Along with various unconfirmed reports, both cast members involved in the incident, Corinne Olympios and DeMario Jackson, have issued statements and hired legal counsel. Production on Bachelor in Paradise has also since halted. (Read all the BIP updates here.)
The imagery of sex is so prevalent on these shows that we barely think about the logistics, including how production supplies the liquor (and how much of it), and whether any rules against drinking are enforced. Think of Ruthie, for example, a cast member from MTV’s The Real World: Hawaii whose drinking during filming was so excessive that she ended up leaving the house to go to rehab.
It’s clearly even more complicated when sex is involved. Attorney Lisa Bloom—who represented several of Bill O’Reilly’s accusers and currently reps Kathy Griffin—tells Variety, “I think it would be very helpful on these shows to have a course of conduct like a lot of these colleges have, which is there has to be an explicit verbal ‘yes’ to each sexual act…I think that would be a good rule for reality shows to adopt—reality shows that profit mightily off of attractive young people getting drunk and hooking up on their shows.”
Before Bachelor in Paradise, there hadn’t been such a publicized incident related to sexual consent on set, though you might recall the sexual battery lawsuit against MTV involving a female cast member of The Challenge.
Bloom says, speaking on BIP:
“The second issue is if she’s sexually assaulted, that’s only the responsibility of the perpetrator. That is not her responsibility in any way, if she is the victim of sexual assault. Anybody who is aware of that happening has a moral responsibility to turn off the cameras and get her help. These cases are very difficult.”
A possible assumption is that anyone filming is responsible for their actions, so how much are the producers obligated to step in? What is legally in the cast members’ contracts?
“I’ve reviewed these reality show contracts and they are ridiculous — they are hundreds of hundreds of pages, and people sign away their right to claim, ‘I was drunk and I hooked up and now I’m embarrassed that’s on TV.’ They sign away their right to make that claim. [But] they don’t sign away their right to not be sexually assaulted. So that’s where I draw the line,” Bloom explains. “If they’re engaging in consensual behavior, the show gets to film that because that’s what they signed up for. But if they’re sexually assaulted, then they should come forward and they should come forward immediately because the time frames are short.”

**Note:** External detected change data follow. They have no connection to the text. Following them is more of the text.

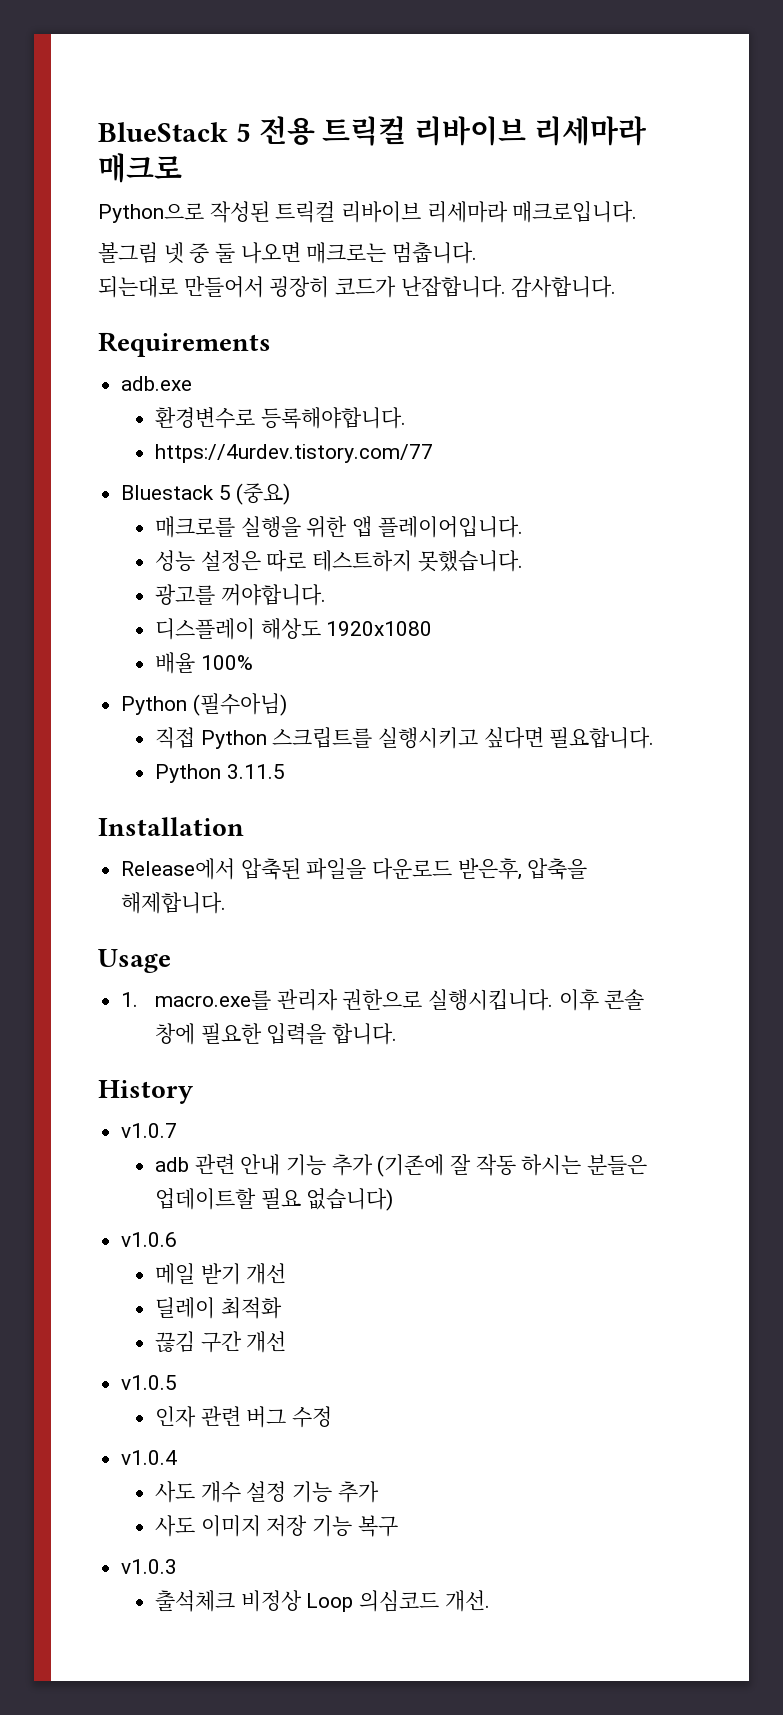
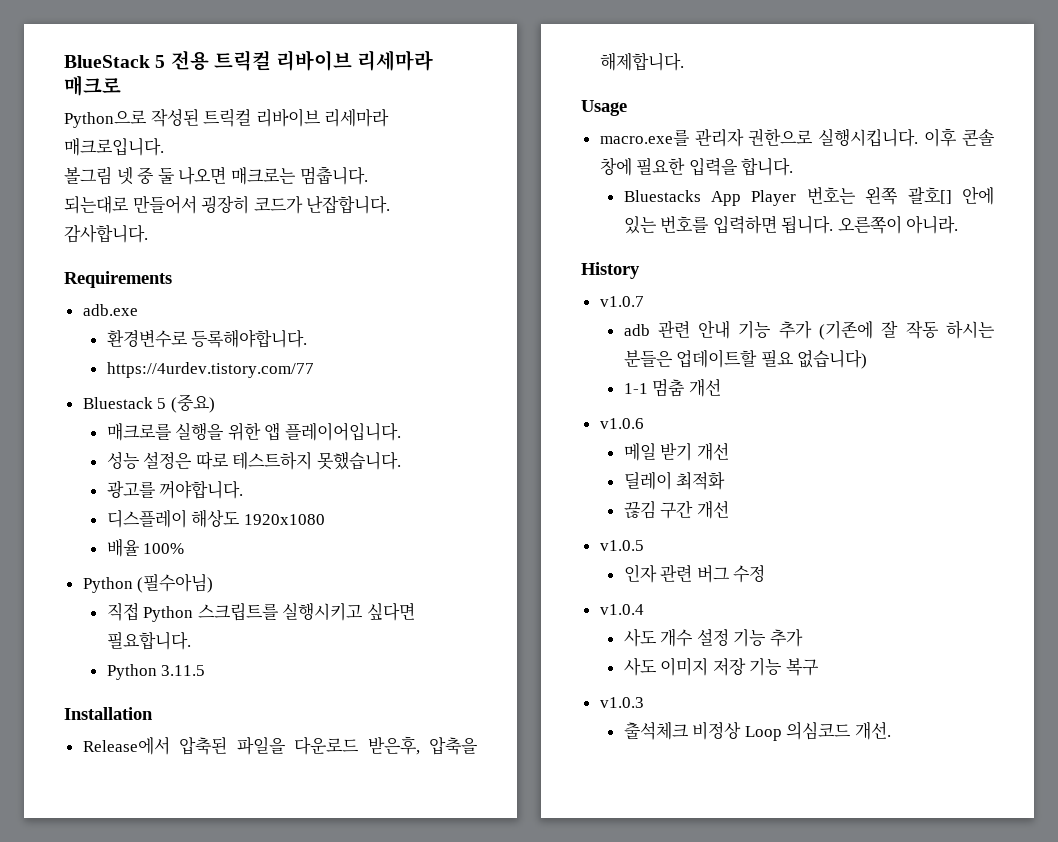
- 1. macro.exe를 관리자 권한으로 실행시킵니다.
+ macro.exe를 관리자 권한으로 실행시킵니다.
+ Bluestacks App Player 번호는 왼쪽 괄호[] 안에 있는 번호를 입력하면 됩니다. 오른쪽이 아니라.
+ 1-1 멈춤 개선

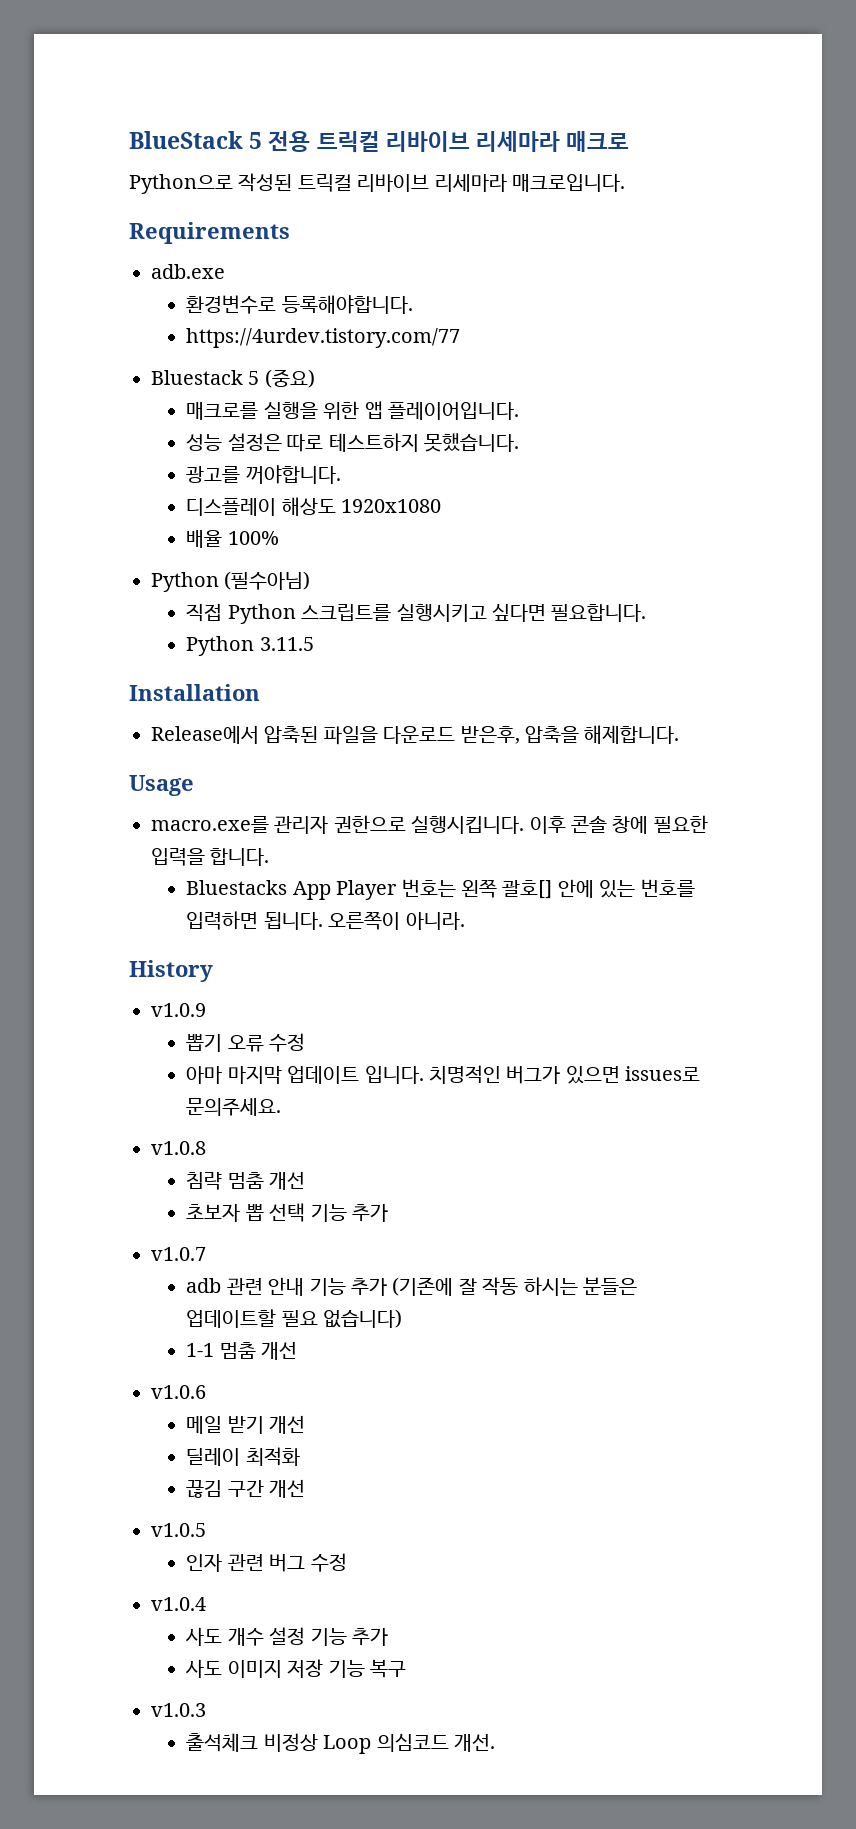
- 볼그림 넷 중 둘 나오면 매크로는 멈춥니다.
- 되는대로 만들어서 굉장히 코드가 난잡합니다. 감사합니다.
+ v1.0.9
+ 뽑기 오류 수정
+ 아마 마지막 업데이트 입니다. 치명적인 버그가 있으면 issues로 문의주세요.
+ v1.0.8
+ 침략 멈춤 개선
+ 초보자 뽑 선택 기능 추가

In this Vulture essay titled “How Sex Is Orchestrated on Reality Shows Like Bachelor in Paradise,” a reality TV producer notes, “Television executives are overwhelmingly risk-averse, and the whiff of litigation can ruin a career, so we make sure that when we go into the field, we know the rules: no drunk driving, no drugs in front of kids, no nonconsensual sex. If we see that someone is moving toward nonconsensual sex, we step in, or better yet, encourage another cast member to step in, and capture the fallout on camera.” At the same time, he writes:
Reality producers very rarely interrupt good scenes. You’re much more likely to be dragged across the coals by an executive asking why you called cut than by one asking why you didn’t step in. Mistakes can be edited out, but drama can’t be recreated. That’s likely why, per reports, the producer who complained about Olympios and Jackson’s encounter didn’t step in and stop it while it was happening. During filming, producers are hyperfocused on two questions: Is this good TV, and how can I make it better? Only after the fact do they consider what happened from a moral and legal perspective.